▶ **WHAT YOU SHOULD DO**
Your answer must consist of exactly the lines below, starting with the line with "Resurrection jesus christ" and going on through the line with "total: 5994.03 -> 4226.09", and nothing else.

*** Opening RECORD EXCERPTS ***

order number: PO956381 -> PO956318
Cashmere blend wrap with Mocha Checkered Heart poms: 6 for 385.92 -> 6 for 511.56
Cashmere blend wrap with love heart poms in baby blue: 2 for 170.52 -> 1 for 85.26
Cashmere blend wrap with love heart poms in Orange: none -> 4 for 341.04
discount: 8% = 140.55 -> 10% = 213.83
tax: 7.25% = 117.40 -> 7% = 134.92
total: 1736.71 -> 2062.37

*** Closing RECORD EXCERPTS ***
*** Opening RECORD EXCERPTS ***

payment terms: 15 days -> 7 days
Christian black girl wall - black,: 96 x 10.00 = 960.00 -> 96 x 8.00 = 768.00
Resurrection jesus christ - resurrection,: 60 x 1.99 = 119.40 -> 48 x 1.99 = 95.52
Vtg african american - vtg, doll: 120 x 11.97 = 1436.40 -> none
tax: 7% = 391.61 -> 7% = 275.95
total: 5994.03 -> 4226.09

*** Closing RECORD EXCERPTS ***

▶ **OUTPUT FOR THIS EXERCISE**
Resurrection jesus christ - resurrection,: 60 x 1.99 = 119.40 -> 48 x 1.99 = 95.52
Vtg african american - vtg, doll: 120 x 11.97 = 1436.40 -> none
tax: 7% = 391.61 -> 7% = 275.95
total: 5994.03 -> 4226.09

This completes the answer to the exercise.